# Colonel Braddock's Make-over



## Viper_SA (18/7/15)

After seeing how well @jtgrey's door came out, I decided not to camo the spare door I have and try something similar. Very very easy to do, and I like the look. Will look great with the green glow-in-the-dark buttons I have on pre-order and the green drip tip that @LandyMan is sending me.

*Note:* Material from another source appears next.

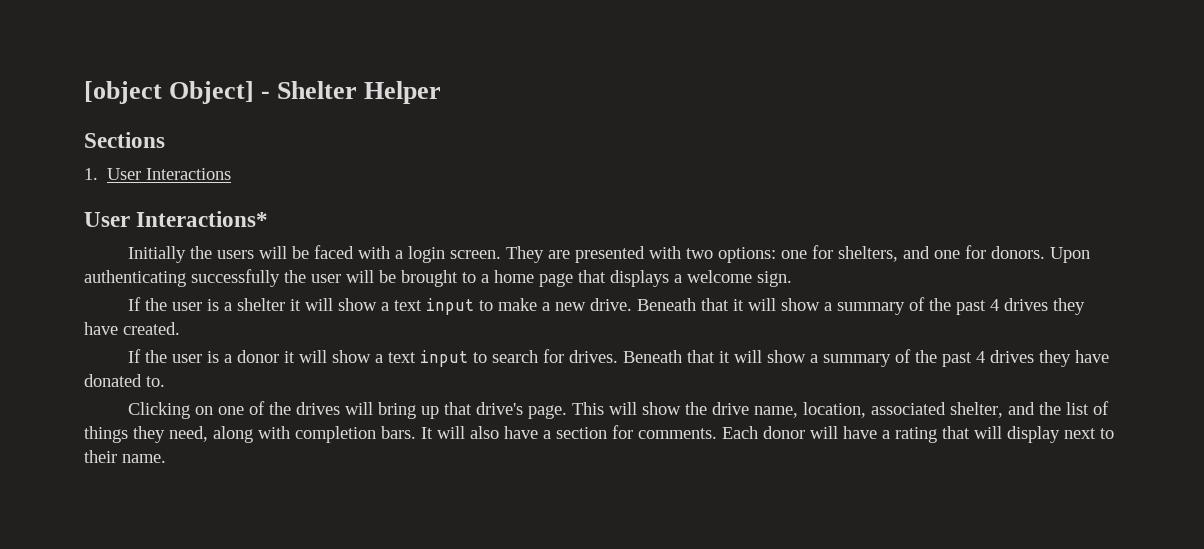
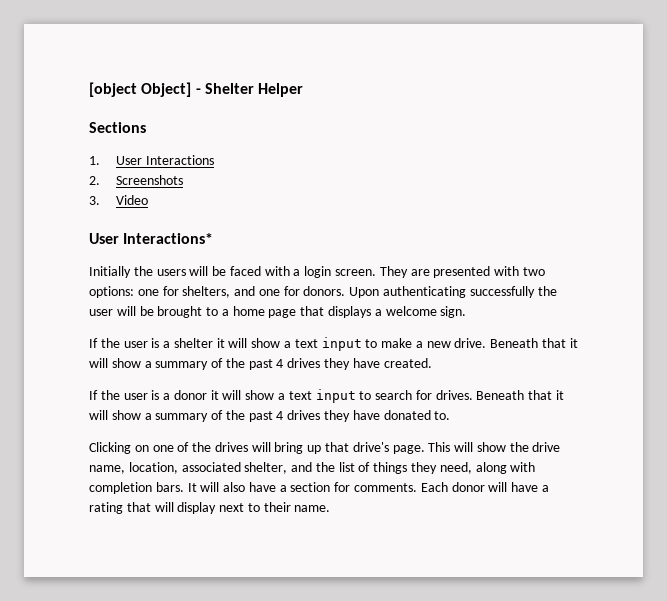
(232, 174) none -> [89,175,184,185] [89,195,149,205] // 2. Screenshots // 3. Video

Reactions: Like 6 | Winner 6


----------



## Andre (18/7/15)

Viper_SA said:


> After seeing how well @jtgrey's door came out, I decided not to camo the spare door I have and try something similar. Very very easy to do, and I like the look. Will look great with the green glow-in-the-dark buttons I have on pre-order and the green drip tip that @LandyMan is sending me.
> View attachment 31578


Wow, that looks fantastic. Saw on ECF someone said the green ones really glow well, the others not so much.

Reactions: Thanks 1


----------



## rogue zombie (18/7/15)

That looks awesome bud.

I want to make my door silver. Tell me, do I need to sand it down first? Then spray a primer and then the silver. Is that right?

Reactions: Agree 1


----------



## Marzuq (18/7/15)

That's stunning @Viper_SA 
The green accessories wil finish it off nicely

Reactions: Thanks 1


----------



## Viper_SA (18/7/15)

r0gue z0mbie said:


> That looks awesome bud.
> 
> I want to make my door silver. Tell me, do I need to sand it down first? Then spray a primer and then the silver. Is that right?

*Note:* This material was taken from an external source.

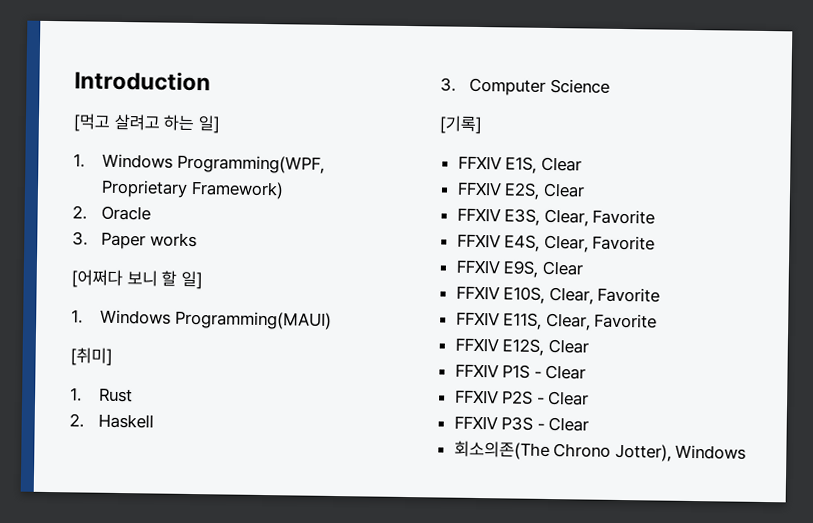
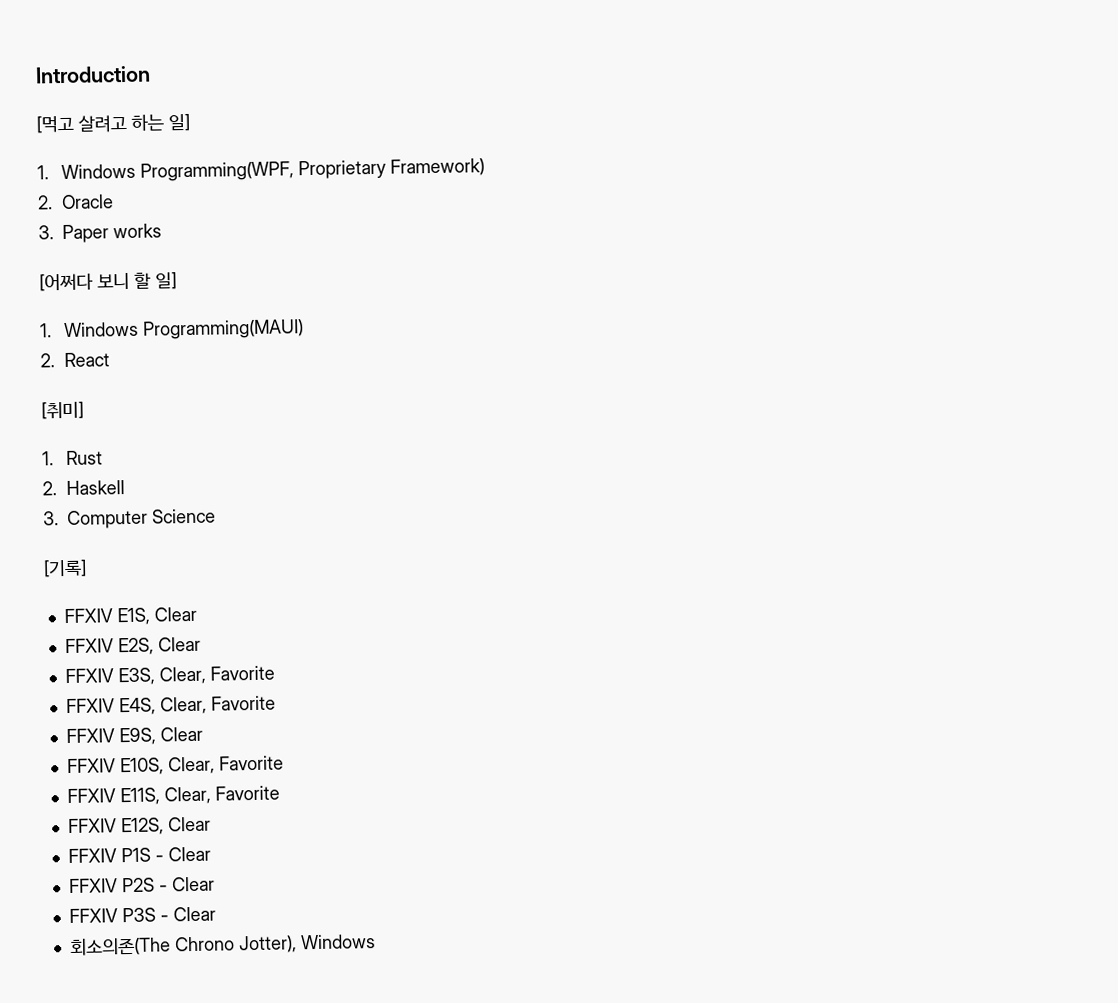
(333, 320) none -> [40,352,111,368] // 2. React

The spare door was sprayed with that textured paint. Think it was Rust-o-leum judging by how easy it came off with acetone. Good paint nonetheless. My mailbox if camoglaged and hasn't lost a drop of color in 3 years 

I didn'tsand at all. Just don't polish it. The other door I stripped this morning and it needed some rubbing to get the paint off. Might have been original paint. If you want to rough it up a little, I'd say sue 600 or 800 grit wet-and-dry. Will post a pic of what I used for this yesterday. Did it in between making some Tuna Mate and a shower  Real easy. Think it will be much faster if the temperatures would rise a bit.

Reactions: Thanks 1


----------



## Raslin (18/7/15)

r0gue z0mbie said:


> That looks awesome bud.
> 
> I want to make my door silver. Tell me, do I need to sand it down first? Then spray a primer and then the silver. Is that right?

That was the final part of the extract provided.